The bottom line is that no matter how the estimates are made, Orrin Hatch is always above 50%. The 4.4% “margin of error” for the survey means that it is possible that in some of the scenarios, Hatch actually falls below 50%, but the problem is that Liljenquist is so far behind. At no point do the estimates for Hatch and Liljenquist overlap. In some of the scenarios, he is running behind “Don’t Know.” The problem for Liljenquist is that these high don’t know numbers point to a lack of visibility and familiarity with his candidacy. Communicating with voters to convince them to dump an incumbent and vote for you requires repetition and resources. Apparently Liljenquist’s efforts have been too small to break through.
But what about the Tea Party? Won’t they pull this out for Liljenquist? The Tea Party had a large influence on the Republican primary outcome in 2010. Back then 72% of the Republican primary voters viewed the Tea Party strongly or somewhat favorably and they voted heavily against Senator Bennett.

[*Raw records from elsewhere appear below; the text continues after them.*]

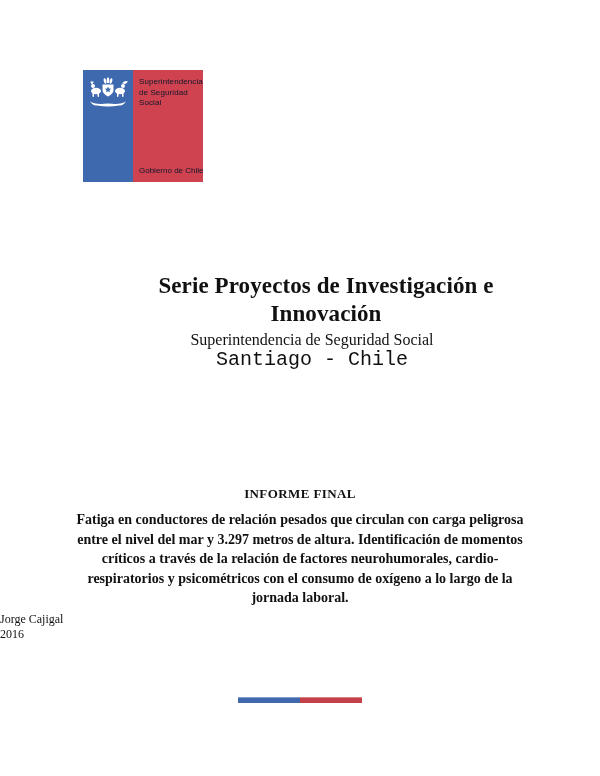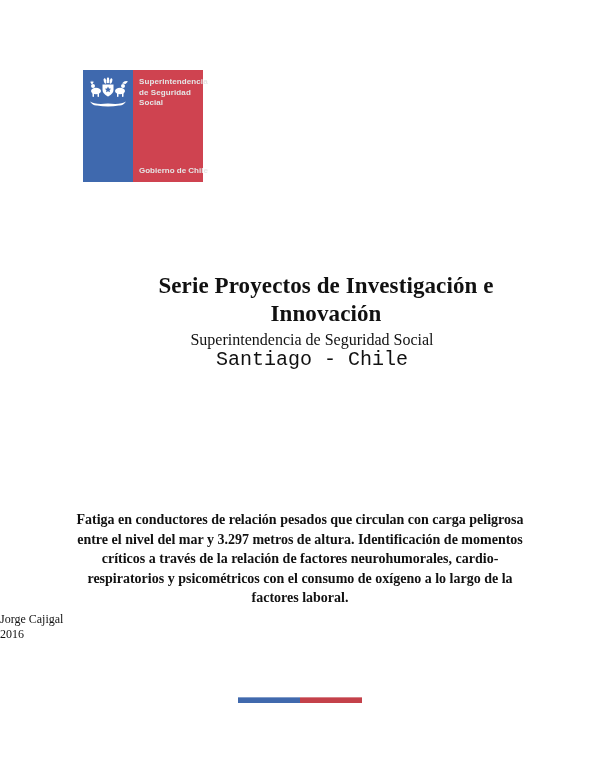--- a/index.html
+++ b/index.html
@@ -29,23 +29,23 @@
     position: relative;
   }
   .logo-blue svg {
     position: absolute; left: 4px; top: 7px;
     width: 42px; height: 32px;
   }
   .logo-red {
     flex: 1;
     background: #cf4350;
     position: relative;
-    color: #e5e5e5;
+    color: #0f172a;
     font-family: "Liberation Sans", sans-serif;
-    font-weight: bold;
+    font-weight: normal;
   }
   .logo-name {
     position: absolute; left: 6px; top: 7px;
     font-size: 8px; line-height: 10.5px;
     letter-spacing: 0.1px;
     width: 60px;
   }
   .logo-gov {
     position: absolute; left: 6px; bottom: 7px;
     font-size: 8px; line-height: 9px;
@@ -161,27 +161,28 @@
 
   <div class="title">
     <div>Serie Proyectos de Investigación e</div>
     <div>Innovación</div>
   </div>
   <div class="subtitle">
     <div class="sub1">Superintendencia de Seguridad Social</div>
     <div class="sub2">Santiago - Chile</div>
   </div>
 
+  <div class="informe">INFORME FINAL</div>
 
   <div class="abstract">
     <div>Fatiga en conductores de relación pesados que circulan con carga peligrosa</div>
     <div>entre el nivel del mar y 3.297 metros de altura. Identificación de momentos</div>
     <div>críticos a través de la relación de factores neurohumorales, cardio-</div>
     <div>respiratorios y psicométricos con el consumo de oxígeno a lo largo de la</div>
-    <div>factores laboral.</div>
+    <div>jornada laboral.</div>
   </div>
 
   <div class="author-block">
     <div>Jorge Cajigal</div>
     <div>2016</div>
   </div>
 
   <div class="footer-bar">
     <div class="half-blue"></div>
     <div class="half-red"></div>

However, in this survey it is only 45% of eligible voters. Hatch is losing only among the 19% of Republican voters that view the Tea Party as “strongly favorable” and yet he is still getting 43% of this group. He is overwhelmingly ahead among all favorability categories. In other words, during the past two years, the Tea Party has weakened among Republicans and Hatch had simultaneously made inroads. The story among primary voters regarding the Tea Party is very similar to the one we found in the Republican state delegate data.

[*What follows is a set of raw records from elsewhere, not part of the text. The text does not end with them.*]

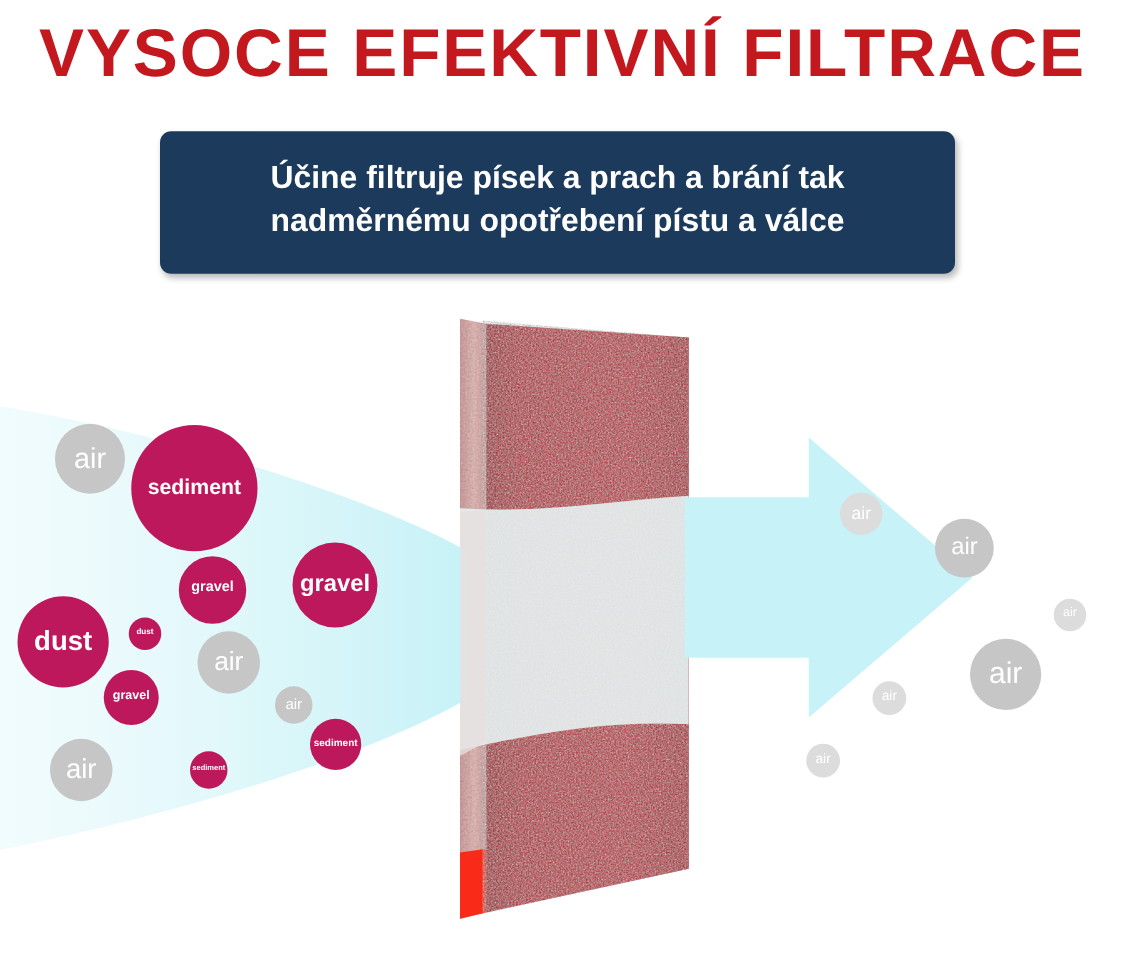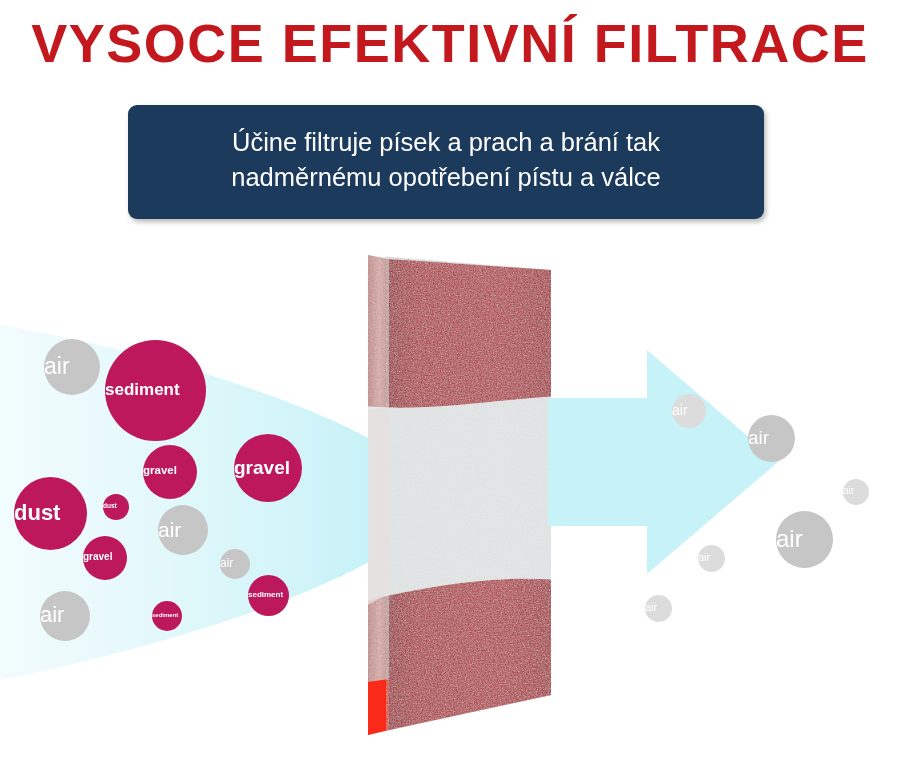--- a/index.html
+++ b/index.html
@@ -26,32 +26,32 @@
     position:absolute;left:128px;top:105px;width:636px;height:114px;
     background:#1C3A5C;
     border-radius:9px;
     box-shadow:2px 3px 5px rgba(0,0,0,.28);
     display:flex;align-items:center;justify-content:center;
     box-sizing:border-box;padding:4px 16px 8px 16px;
   }
   .banner-text{
     color:#ffffff;
     font-size:25.5px;line-height:35px;
-    font-weight:400;text-align:center;
+    font-weight:700;text-align:center;
     white-space:pre-line;
   }
 
   
   #illustration{position:absolute;left:0;top:230px;width:900px;height:538px;}
   #illustration svg{display:block;width:900px;height:538px;}
 
   
   .bubble{
     position:absolute;border-radius:50%;
-    display:flex;align-items:center;
+    display:flex;align-items:center;justify-content:center;
     color:#ffffff;font-weight:700;
     text-align:center;line-height:1;
     user-select:none;
     box-sizing:border-box;
   }
   .bubble.particle{background:#be185d;}
   .bubble.air{background:#C6C6C6;font-weight:400;}
   .bubble.air-faint{background:#DCDCDC;font-weight:400;}
   .bubble span{display:block;transform:translateY(-1px);}
   #bubble-layer{position:absolute;left:0;top:0;width:900px;height:768px;}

This has been mostly bad news for Dan Liljenquist, so let’s end on a hopeful note. When Liljenquist is able to connect with voters, as was possible with a much smaller group of Republican delegates, he is perceived favorably. Even though Hatch won the convention vote pretty decisively, it wasn’t because delegates didn’t like Liljenquist. When you look carefully at the delegate data you see that when the delegates were asked to rate both Hatch and Liljenquist, they rated them equally high. Dan Liljenquist has a future as a statewide elected official, just not yet.

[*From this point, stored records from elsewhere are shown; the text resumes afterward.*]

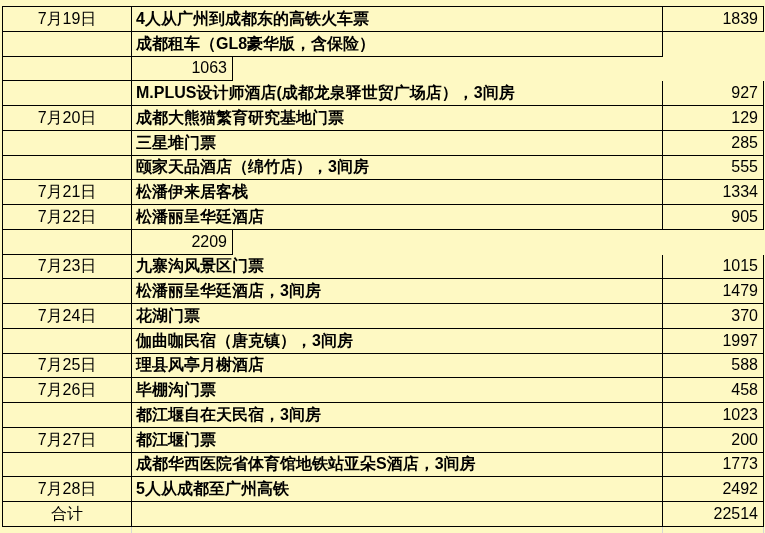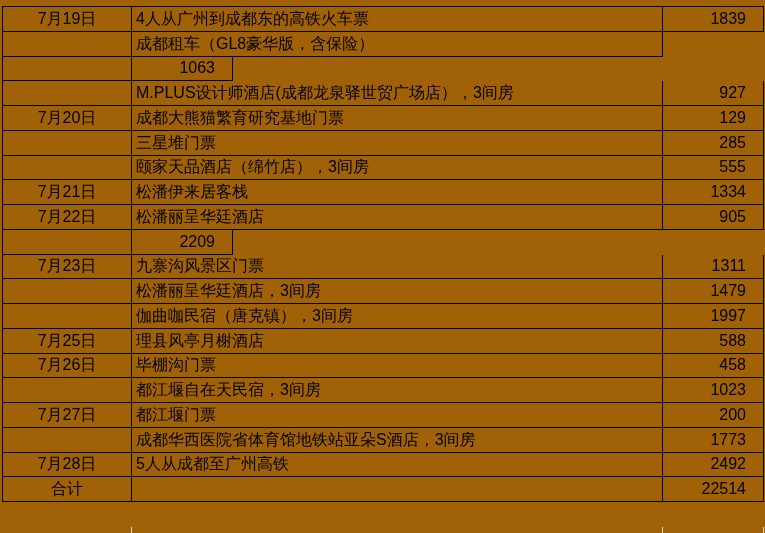--- a/index.html
+++ b/index.html
@@ -4,21 +4,21 @@
 <style>
   html, body {
     margin: 0;
     padding: 0;
     background: #ffffff;
   }
   .sheet {
     position: relative;
     width: 765px;
     height: 533px;
-    background: #a16207;
+    background: #fef9c3;
     font-family: "Liberation Sans", "DejaVu Sans", sans-serif;
     color: #000000;
     font-size: 16px;
     overflow: hidden;
   }
   .expense-table {
     position: absolute;
     left: 2px;
     top: 6px;
     width: 761px;
@@ -39,25 +39,26 @@
     white-space: nowrap;
     line-height: 1;
   }
   .cell.date {
     width: 129px;
     justify-content: center;
   }
   .cell.item {
     width: 531px;
     padding-left: 4px;
+    font-weight: bold;
   }
   .cell.amt {
     width: 101px;
     justify-content: flex-end;
-    padding-right: 17px;
+    padding-right: 5px;
   }
   .gridline-stub {
     position: absolute;
     top: 527px;
     height: 6px;
     width: 1px;
     background: #d4d4d4;
   }
   #stub-1 { left: 131px; }
   #stub-2 { left: 662px; }
@@ -111,26 +112,31 @@
     <div class="cell item">松潘丽呈华廷酒店</div>
     <div class="cell amt">905</div>
   </div>
       <div class="row">
     <div class="cell date"></div>
     <div class="cell amt">2209</div>
   </div>
       <div class="row">
     <div class="cell date">7月23日</div>
     <div class="cell item">九寨沟风景区门票</div>
-    <div class="cell amt">1311</div>
+    <div class="cell amt">1015</div>
   </div>
       <div class="row">
     <div class="cell date"></div>
     <div class="cell item">松潘丽呈华廷酒店，3间房</div>
     <div class="cell amt">1479</div>
+  </div>
+      <div class="row">
+    <div class="cell date">7月24日</div>
+    <div class="cell item">花湖门票</div>
+    <div class="cell amt">370</div>
   </div>
       <div class="row">
     <div class="cell date"></div>
     <div class="cell item">伽曲咖民宿（唐克镇），3间房</div>
     <div class="cell amt">1997</div>
   </div>
       <div class="row">
     <div class="cell date">7月25日</div>
     <div class="cell item">理县风亭月榭酒店</div>
     <div class="cell amt">588</div>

Update (June 26, 2012): We’ve now posted a full set of results along with a more detailed methodological report for the survey.
The sample was drawn from the publicly available file of Utah registered voters. A model of general election turnout was estimated using age, party registration status, length of registration, and past election turnout. This model was used to estimate a probability of voting in the 2012 general election. A Probability Proportionate to Size (PPS) sample was draw using this turnout estimate such that voters with a higher probability of voting have a higher probability of being selected in the sample. For a detailed explanation of a similar model used with PPS sampling in an online survey, see Michael Barber, Chris Mann, J. Quin Monson, and Kelly D. Patterson. “Online Polls and Registration Based Sampling: A New Method for Pre-election Polling.” The sample was then matched to a database of telephone numbers and sampled voters were administered a questionnaire over the telephone by Key Research. The survey field dates were June 12, 2012 – June 19, 2012. The sample of 500 produces a margin of error of 4.4%.